[Records for this exercise]

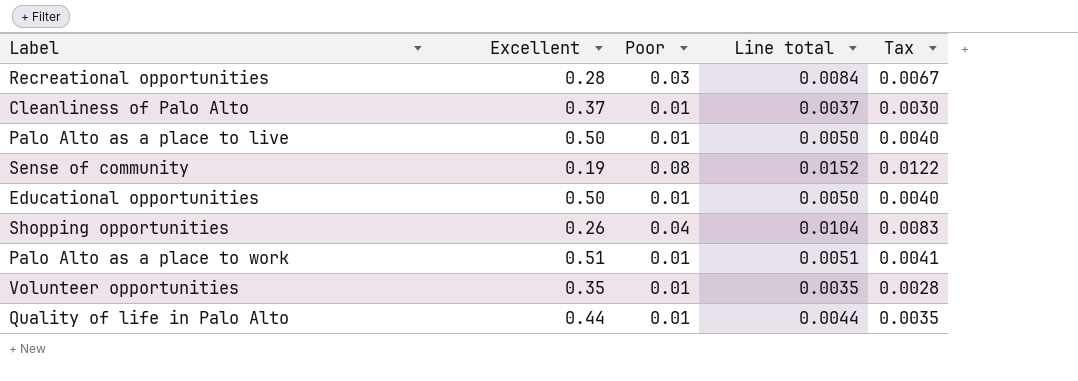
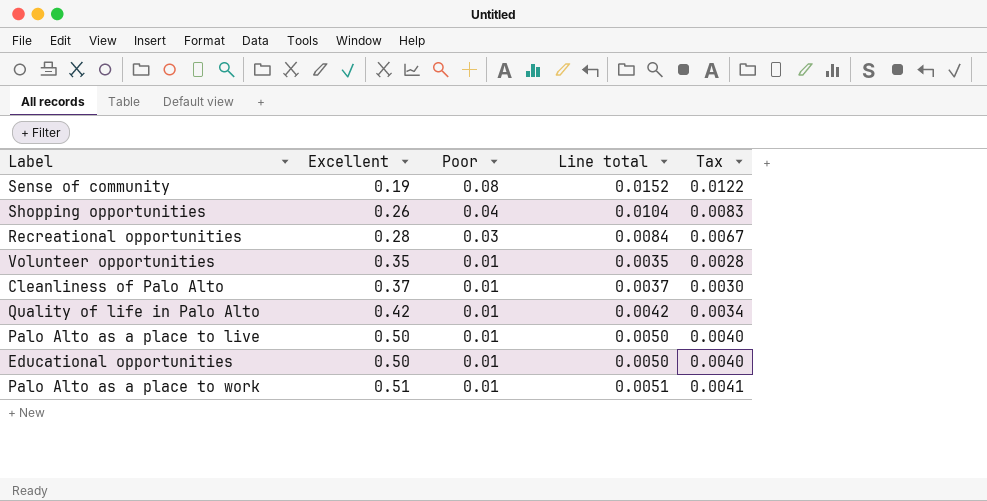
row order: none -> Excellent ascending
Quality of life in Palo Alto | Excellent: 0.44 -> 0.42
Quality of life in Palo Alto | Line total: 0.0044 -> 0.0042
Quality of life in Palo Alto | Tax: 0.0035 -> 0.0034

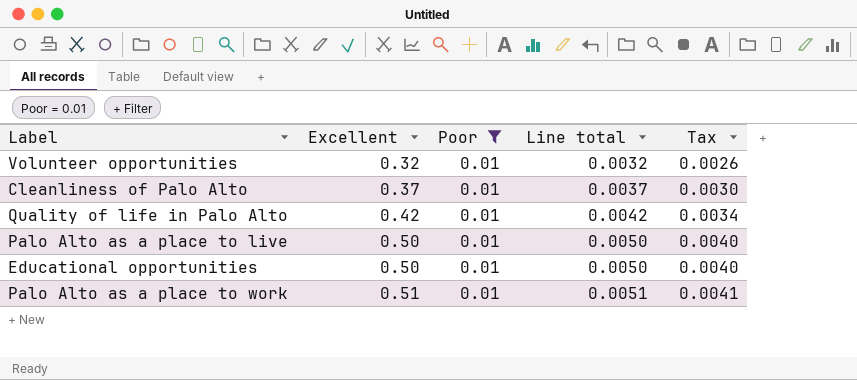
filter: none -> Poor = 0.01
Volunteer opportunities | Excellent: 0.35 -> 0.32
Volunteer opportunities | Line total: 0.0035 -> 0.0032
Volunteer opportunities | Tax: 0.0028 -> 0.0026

==

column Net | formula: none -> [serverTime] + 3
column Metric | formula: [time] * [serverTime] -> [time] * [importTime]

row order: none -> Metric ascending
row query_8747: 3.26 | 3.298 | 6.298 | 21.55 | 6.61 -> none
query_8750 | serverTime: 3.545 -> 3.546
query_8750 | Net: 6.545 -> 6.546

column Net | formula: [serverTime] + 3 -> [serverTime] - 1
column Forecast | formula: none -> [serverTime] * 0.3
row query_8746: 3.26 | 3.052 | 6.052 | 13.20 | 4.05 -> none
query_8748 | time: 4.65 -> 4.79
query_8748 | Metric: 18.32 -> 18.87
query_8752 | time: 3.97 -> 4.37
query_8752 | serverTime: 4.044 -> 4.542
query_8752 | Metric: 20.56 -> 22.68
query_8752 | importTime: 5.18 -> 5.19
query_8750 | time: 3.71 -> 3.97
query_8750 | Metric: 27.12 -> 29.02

* * *

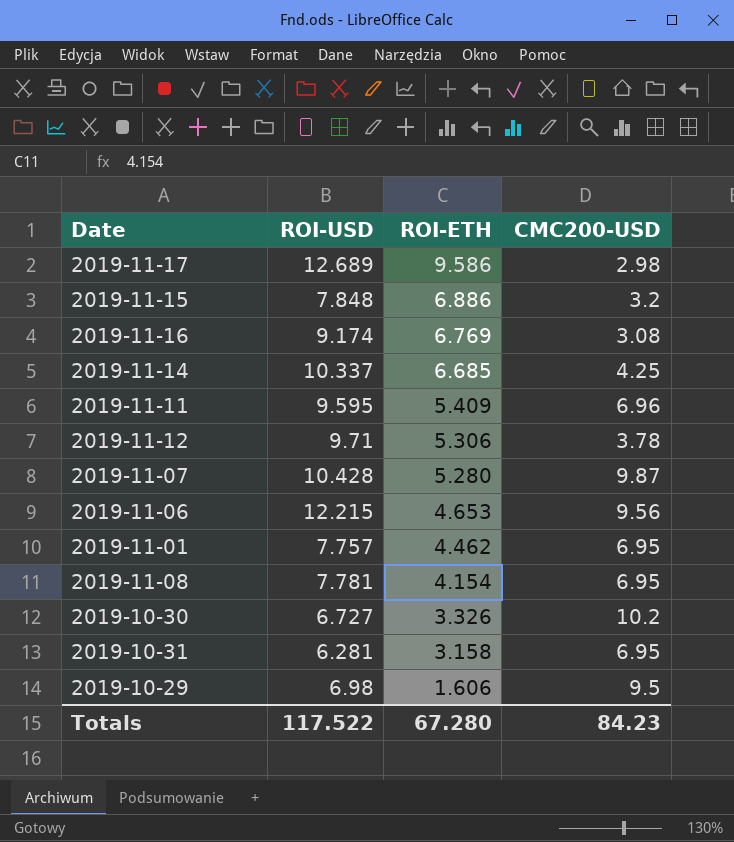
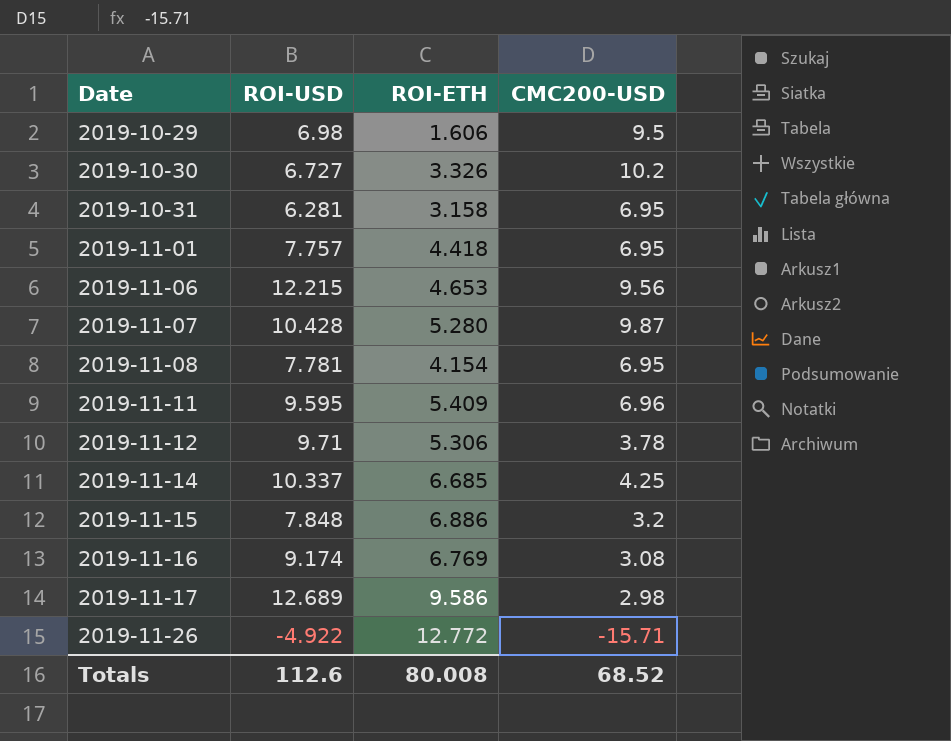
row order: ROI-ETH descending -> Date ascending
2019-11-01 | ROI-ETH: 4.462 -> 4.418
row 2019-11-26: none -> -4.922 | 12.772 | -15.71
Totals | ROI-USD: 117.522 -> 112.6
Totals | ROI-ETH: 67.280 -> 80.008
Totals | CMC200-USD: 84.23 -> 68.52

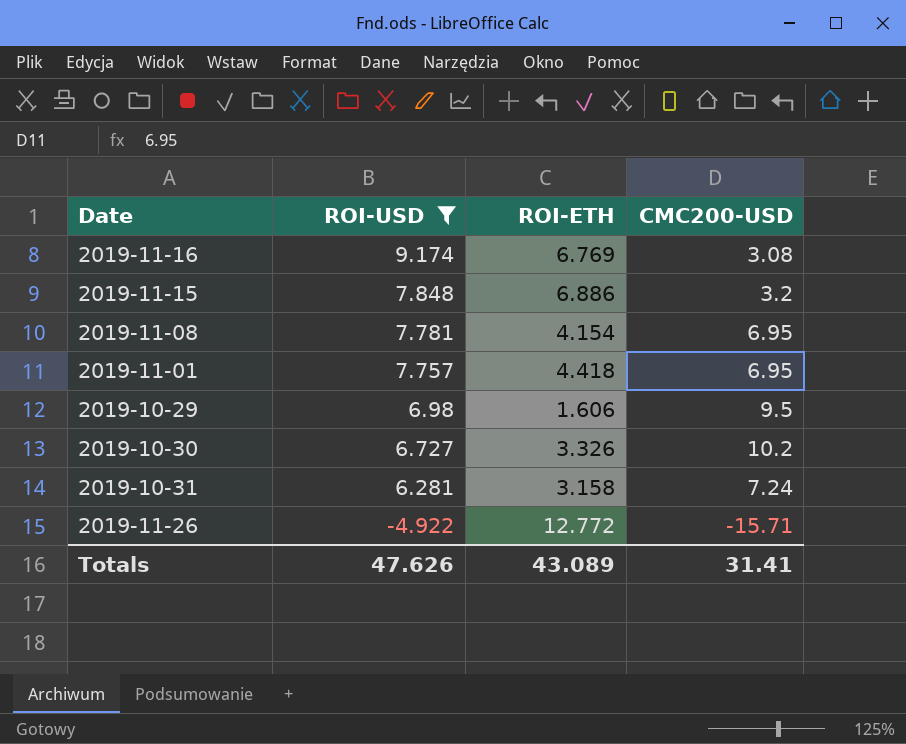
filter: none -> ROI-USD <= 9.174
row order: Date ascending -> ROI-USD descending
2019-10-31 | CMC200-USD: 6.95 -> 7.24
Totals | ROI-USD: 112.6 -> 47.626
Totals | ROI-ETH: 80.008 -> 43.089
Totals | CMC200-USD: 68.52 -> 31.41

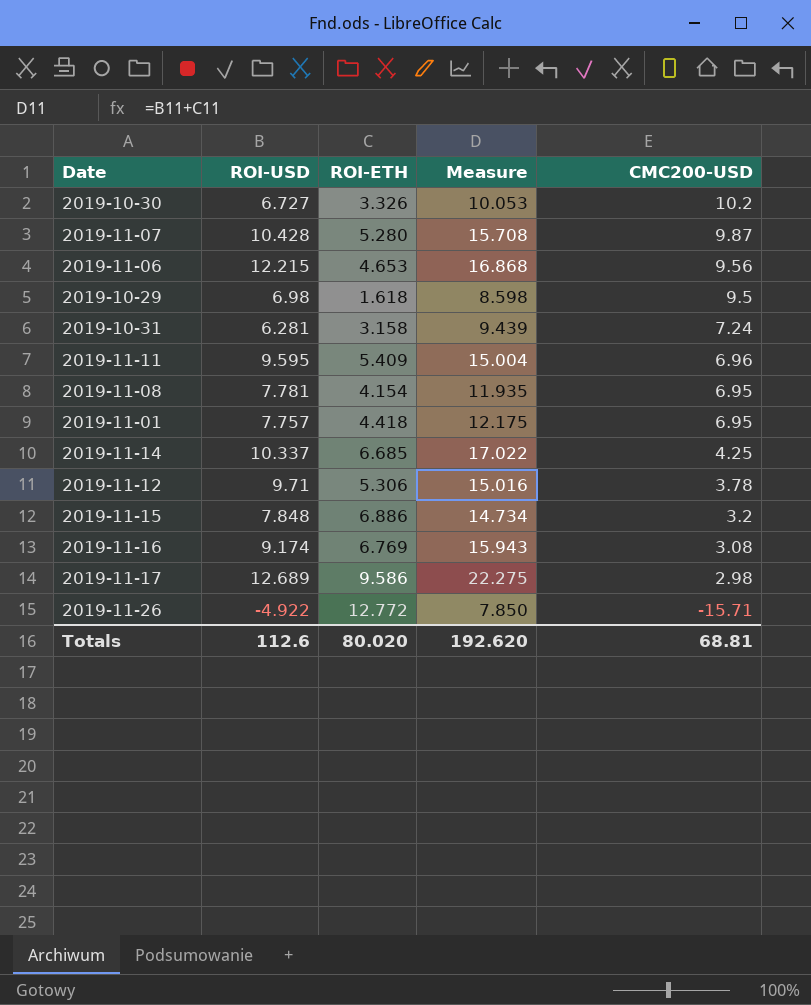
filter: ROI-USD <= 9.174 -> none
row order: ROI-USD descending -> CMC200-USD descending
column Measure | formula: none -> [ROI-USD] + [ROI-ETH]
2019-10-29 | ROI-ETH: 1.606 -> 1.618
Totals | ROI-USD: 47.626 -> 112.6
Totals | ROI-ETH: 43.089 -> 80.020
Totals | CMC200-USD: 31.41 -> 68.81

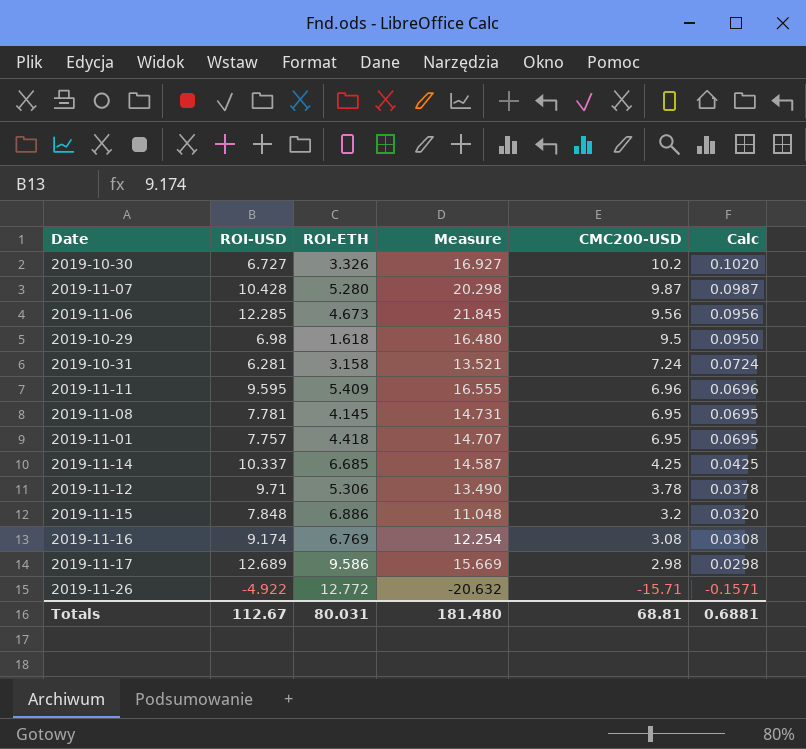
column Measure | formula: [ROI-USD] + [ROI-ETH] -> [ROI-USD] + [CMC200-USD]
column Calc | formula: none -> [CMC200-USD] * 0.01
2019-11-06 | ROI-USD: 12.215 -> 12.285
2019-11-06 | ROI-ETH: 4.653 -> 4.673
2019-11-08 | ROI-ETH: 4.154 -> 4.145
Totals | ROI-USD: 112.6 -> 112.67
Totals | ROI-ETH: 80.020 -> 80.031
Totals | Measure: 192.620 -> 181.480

[What to do] The answer should consist of every line from the listing above that includes the word "filter".

[Reply]
filter: none -> Poor = 0.01
filter: none -> ROI-USD <= 9.174
filter: ROI-USD <= 9.174 -> none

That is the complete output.